Kanshū Sunadomari (Kanji: 砂泊 諴秀 Hiragana: すなどまり かんしゅう 1923 - November 13, 2010) was a Japanese aikido teacher who was an uchideshi to the founder of aikido, Morihei Ueshiba. He founded the aikido style Manseikan Aikido.

==Biography==
Sunadomari was born on the island of Kikaijima in Kagoshima Prefecture, Japan and in his teens became an uchideshi of Morihei Ueshiba, the founder of aikido. His live-in apprenticeship under the founder took place during World War II, and he also spent a brief period at the Aikikai Hombu Dojo after the war. On October 23, 1953 he gave the first public demonstration of aikido in Kyūshū. The following January he opened up the Manseikan dojo (万生館) on the premises of the Tettori Shrine (手取神社) in the heart of Kumamoto City. His aikido spread throughout Kyūshū to cities such as Fukuoka, Kagoshima, Nagasaki, and Miyazaki. During this time, the number of practitioners rose to over 20,000 with over 3,000 people reaching the level of black belt.

In 1961, at the age of 38, Sunadomari received the rank of 9th [dan]. Sunadomari dedicated himself to the teaching of aikido in Kyūshū while based in Kumamoto.

Sunadomari comes from a family of devout believers in Ōmoto, the religion on which Ueshiba based the spiritual underpinnings of aikido, and the Sunadomari family maintained a close relationship with the founder until his death. Kanemoto Sunadomari (elder brother of Kanshu) studied under the founder in the early 1930s and published the first biography of the Founder in 1969 entitled Aikido Kaiso Morihei Ueshiba. A newer version of this book was later published under the title Bu no Shinjin. Fukiko (Mitsue) Sunadomari (elder sister of Kanshu) was a close personal confidante of the founder until his death and was also a high ranking practitioner of aikido.
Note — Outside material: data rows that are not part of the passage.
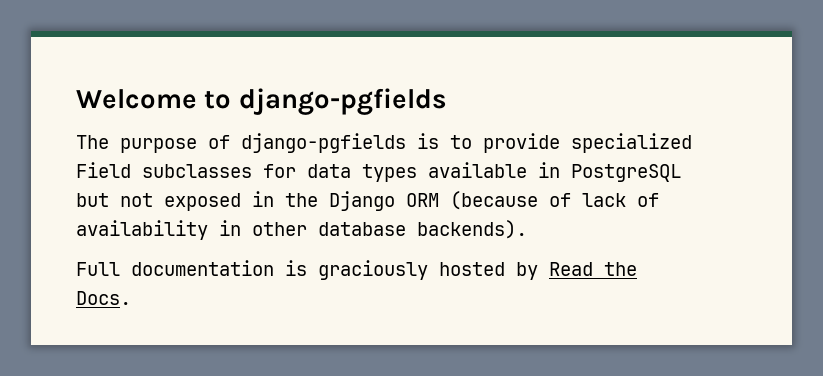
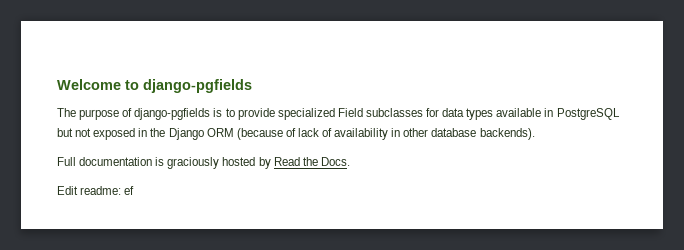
(131, 298) none -> [57,186,135,195] // Edit readme: ef

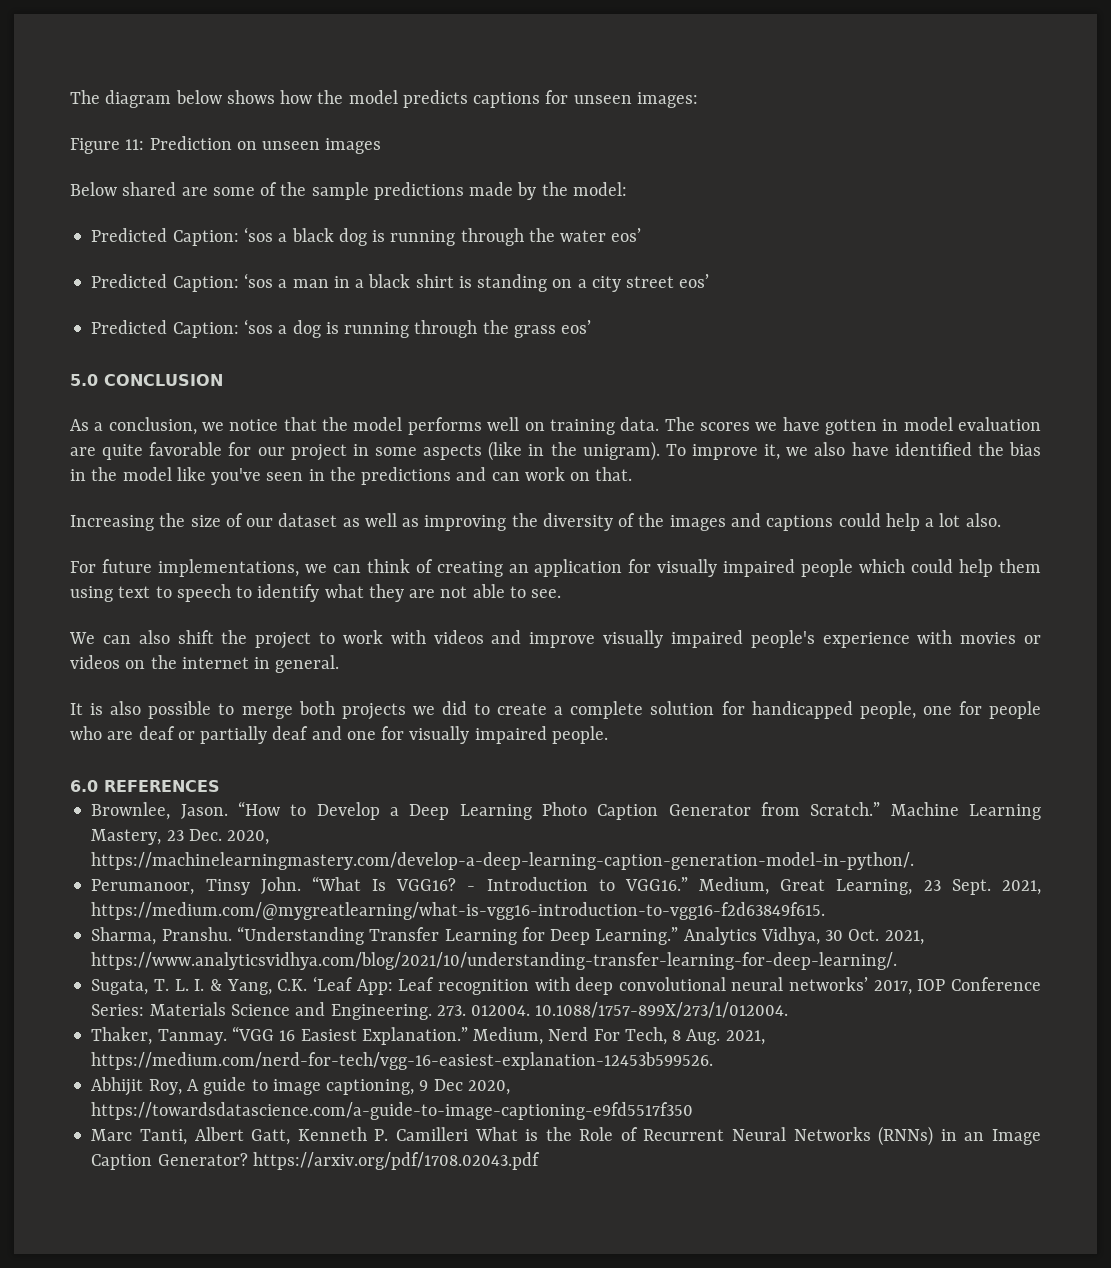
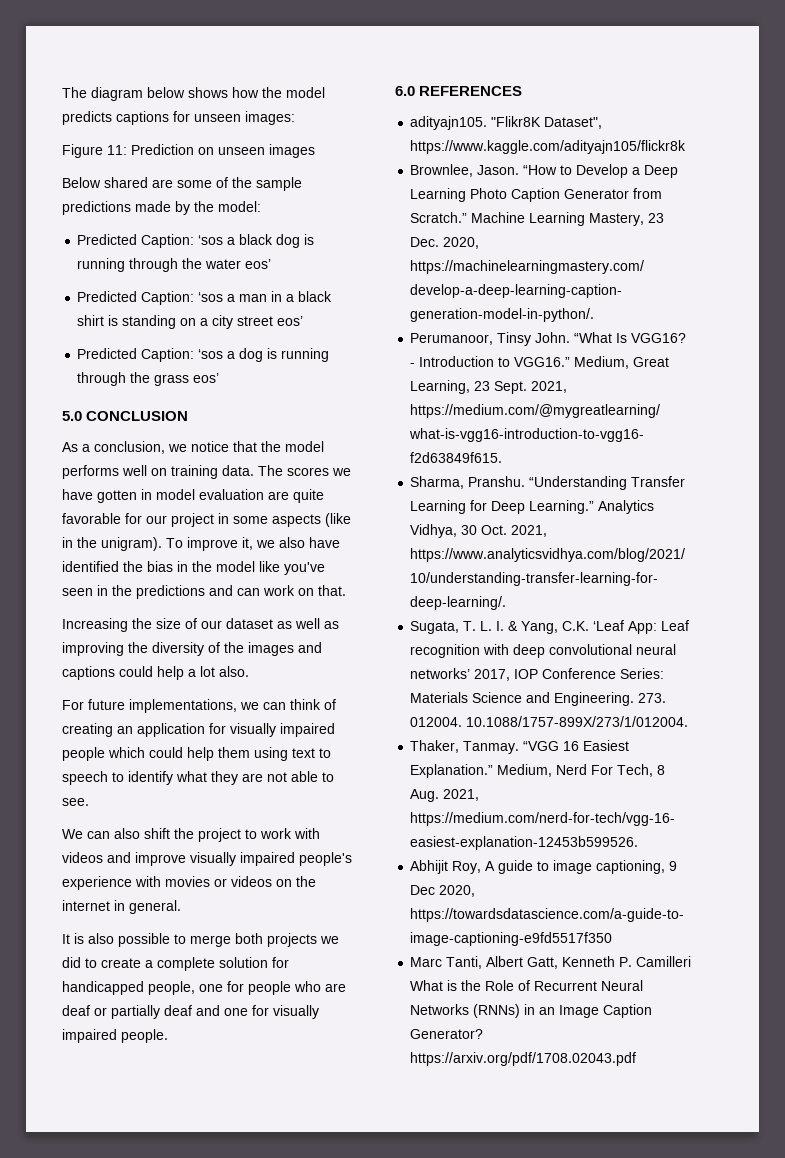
(220, 786) none -> [410,116,603,130] [410,140,687,154] // adityajn105. "Flikr8K Dataset", https://www.kaggle.com/adityajn105/flickr8k

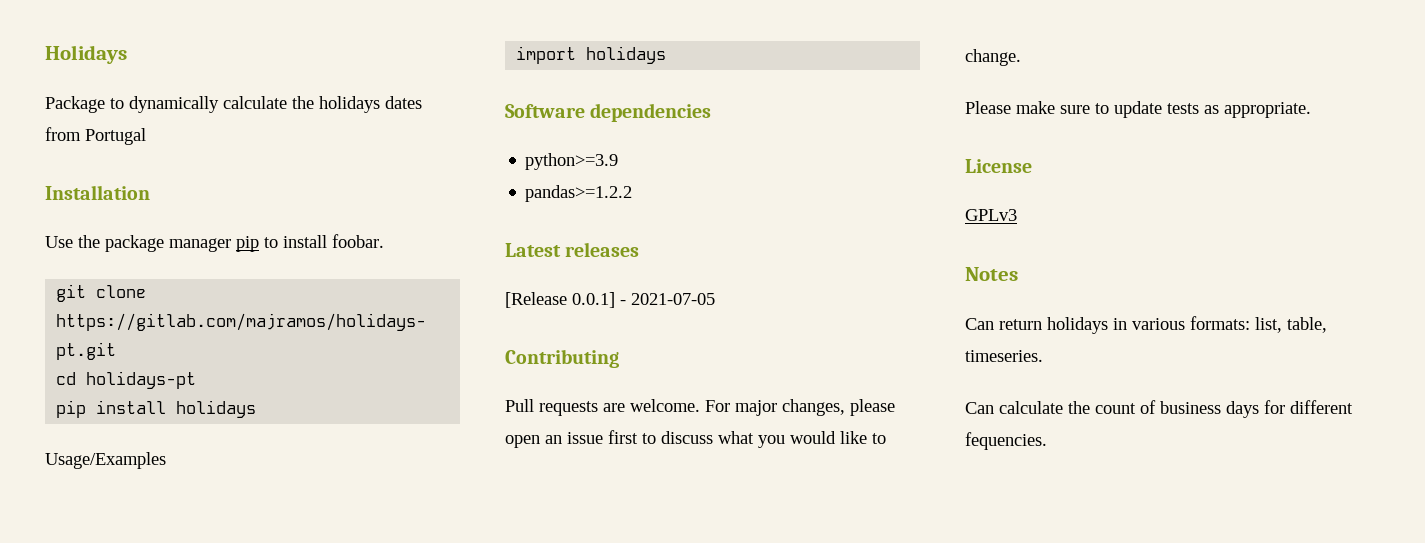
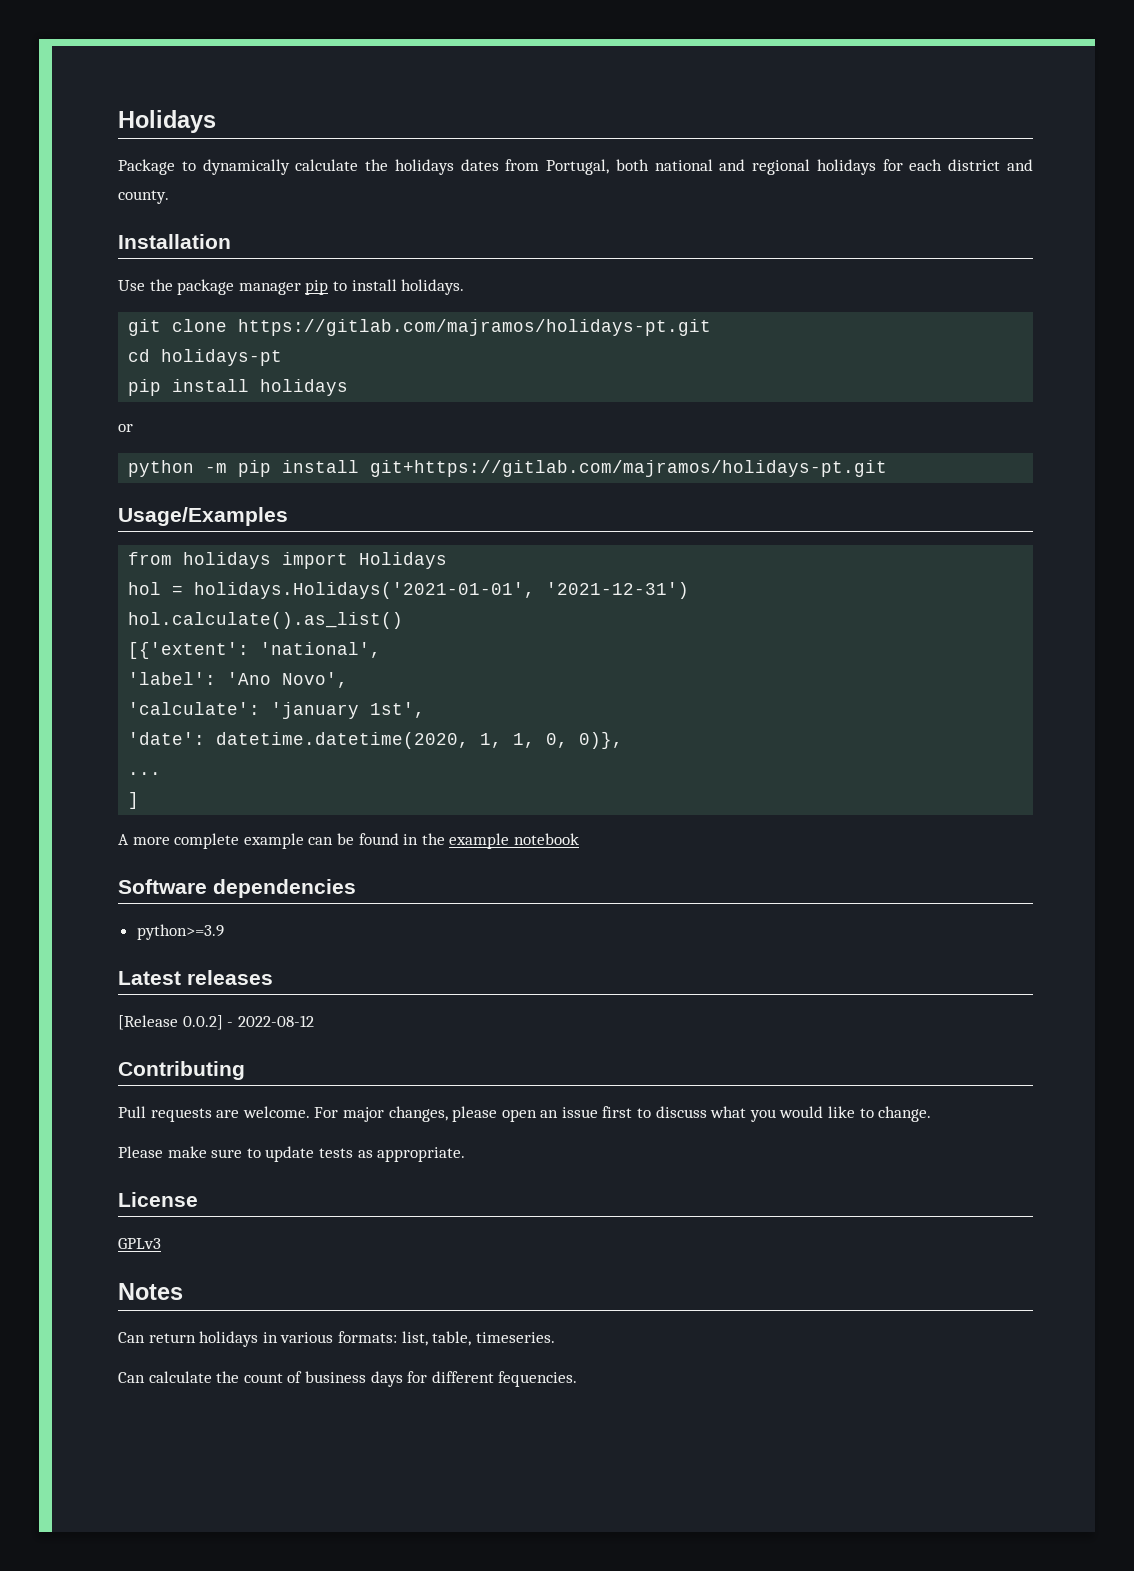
[85,128,146,145] Portugal -> [546,159,1033,175] [118,190,169,204] Portugal, both national and regional holidays for each district and county.
[332,234,384,248] foobar. -> [401,279,465,295] holidays.
[45,452,166,469] [516,46,667,64] Usage/Examples // import holidays -> [118,424,133,432] [128,460,888,477] [118,507,288,526] [128,552,448,569] [128,582,690,599] [128,612,404,629] [128,642,382,659] [128,672,349,688] [128,702,426,719] [128,732,624,749] [128,772,162,775] [128,792,140,809] [118,833,579,849] or // python -m pip install git+https://gitlab.com/majramos/holidays-pt.git // Usage/Examples // from holidays import Holidays // hol = holidays.Holidays('2021-01-01', '2021-12-31') // hol.calculate().as_list() // [{'extent': 'national', // 'label': 'Ano Novo', // 'calculate': 'january 1st', // 'date': datetime.datetime(2020, 1, 1, 0, 0)}, // ... // ] // A more complete example can be found in the example notebook
[525,185,633,202] // pandas>=1.2.2 -> (224, 932) none
[572,292,715,308] 0.0.1] - 2021-07-05 -> [182,1015,314,1030] 0.0.2] - 2022-08-12

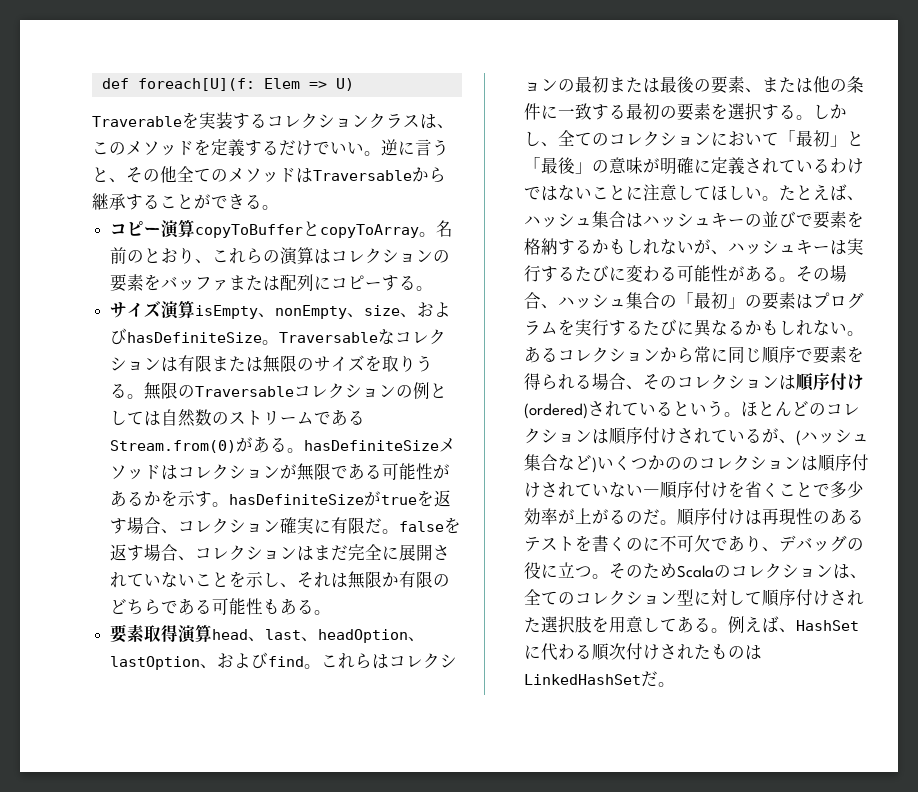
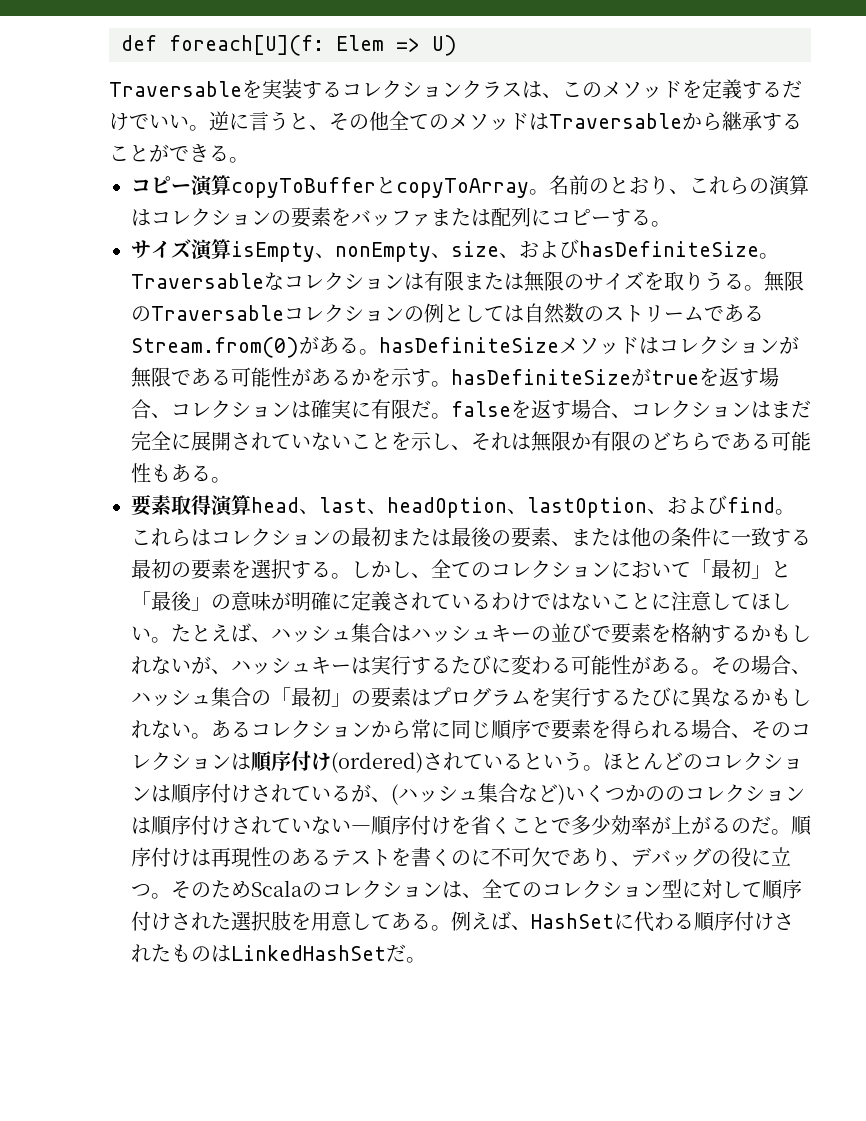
[92,116,182,127] Traverable -> [109,81,242,97] Traversable
(281, 526) none -> [291,401,311,418] は
[609,643,627,660] 次 -> [714,911,734,931] 序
After Ueshiba's death in 1969, Sunadomari founded his own independent style in Kumamoto City and began his further study of the spirit of aikido. In 1999, he renamed his style Aiki Manseido (合氣万生道) symbolizing his conviction to help spread world peace by transmitting the spirit of the founder across the world through physical technique. The "do" in Manseido is the same as in Aikido, referring to "the way", rather than the "kan" in Manseikan that can be translated as mansion or castle. Manseido translates as "the way of giving life to all things" or "the way for all people." On January 11, 2008, Sunadomari chose to return to using the name Manseikan Aikido (万生館合氣道) to pay homage to the Founder and to re-emphasize his organization's dedication to the study and manifestation of the Founder's philosophy.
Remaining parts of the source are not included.